J Appl Stat. 2022 May 1;50(3):786-804. doi: 10.1080/02664763.2022.2068514. eCollection 2023.
High-dimensional data have been regarded as one of the most important types of big data in practice. It happens frequently in practice including genetic study, financial study, and geographical study. Missing data in high dimensional data analysis should be handled properly to reduce nonresponse bias. We discuss some modern machine learning techniques including penalized regression approaches, tree-based approaches, and deep learning (DL) for handling missing data with high dimensionality. Specifically, our proposed methods can be used for estimating general parameters of interest including population means and percentiles with imputation-based estimators, propensity score estimators, and doubly robust estimators.
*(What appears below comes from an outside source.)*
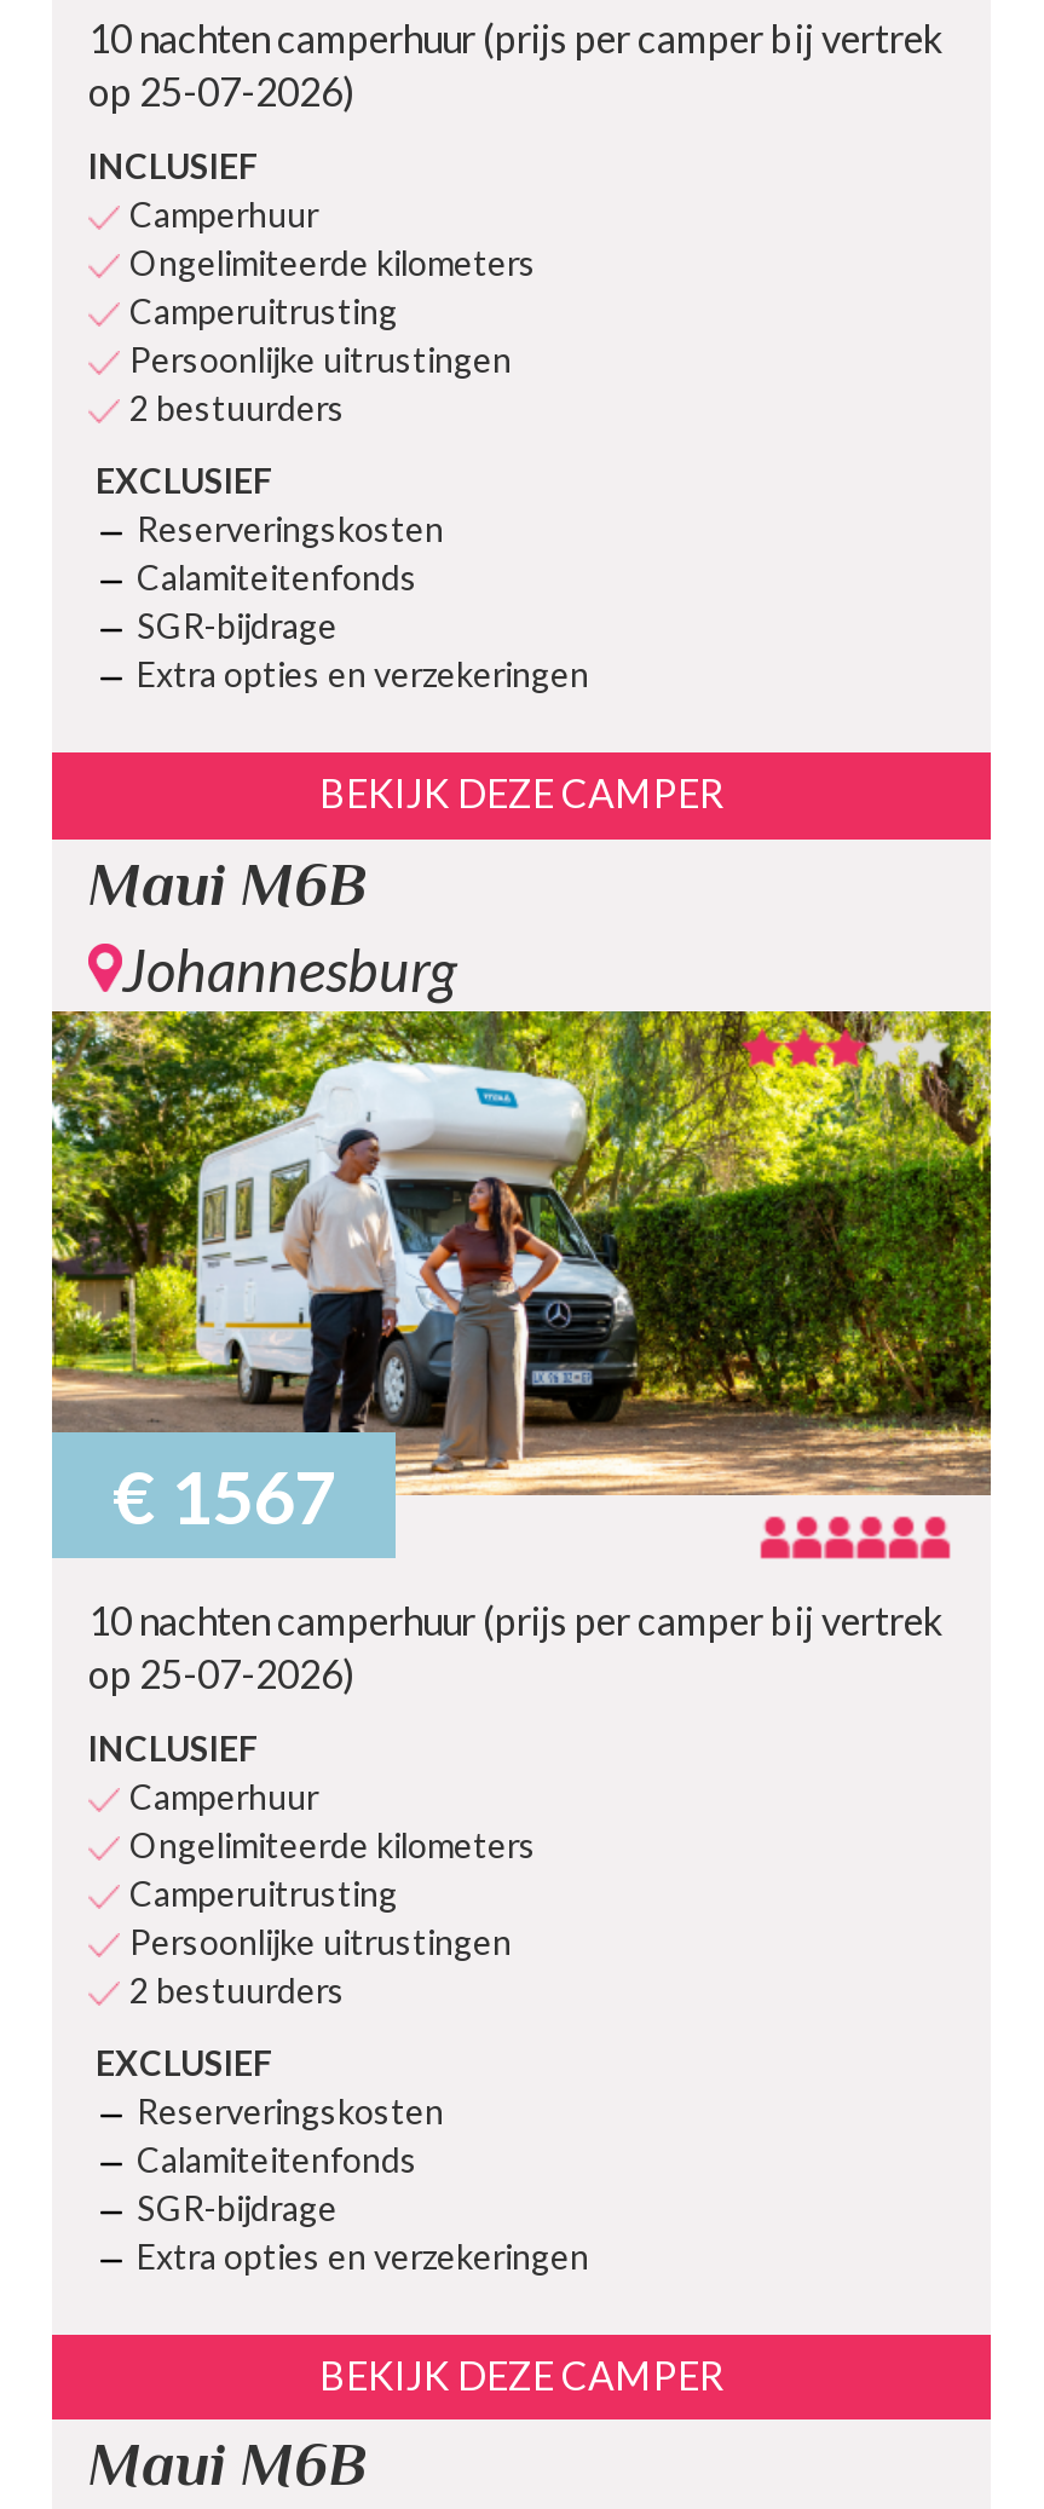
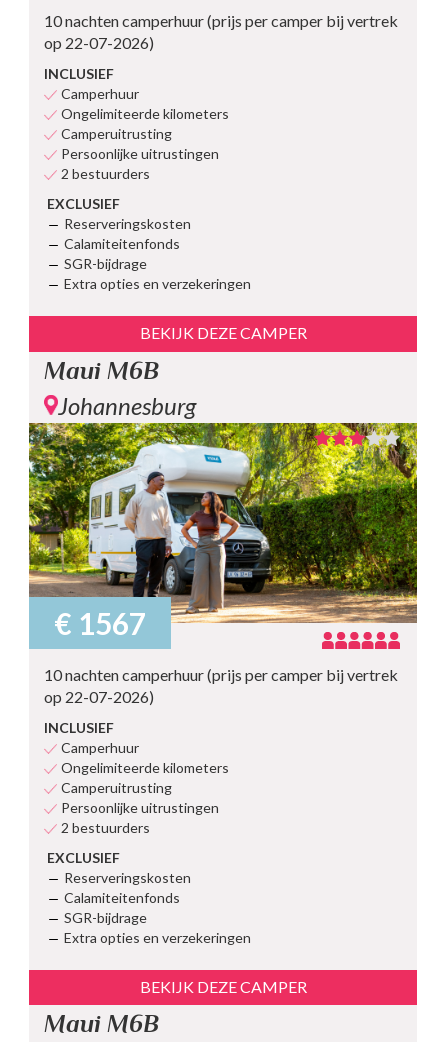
[88,67,354,113] op 25-07-2026) -> [44,33,154,52] op 22-07-2026)
[88,1649,354,1695] op 25-07-2026) -> [44,687,154,706] op 22-07-2026)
We compare those methods through some limited simulation studies and a real application. Both simulation studies and real application show the benefits of DL and XGboost approaches compared with other methods in terms of balancing bias and variance.
高维数据在实际应用中被视为最重要的大数据类型之一。它在包括基因研究、金融研究和地理研究等实际应用中经常出现。在高维数据分析中,缺失数据应得到妥善处理,以减少无应答偏差。我们讨论了一些现代机器学习技术,包括惩罚回归方法、基于树的方法和深度学习(DL),用于处理高维缺失数据。具体而言,我们提出的方法可用于估计一般感兴趣的参数,包括基于插补的估计器、倾向得分估计器和双重稳健估计器的总体均值和百分位数。我们通过一些有限的模拟研究和一个实际应用对这些方法进行了比较。模拟研究和实际应用均表明,与其他方法相比,DL和XGboost方法在平衡偏差和方差方面具有优势。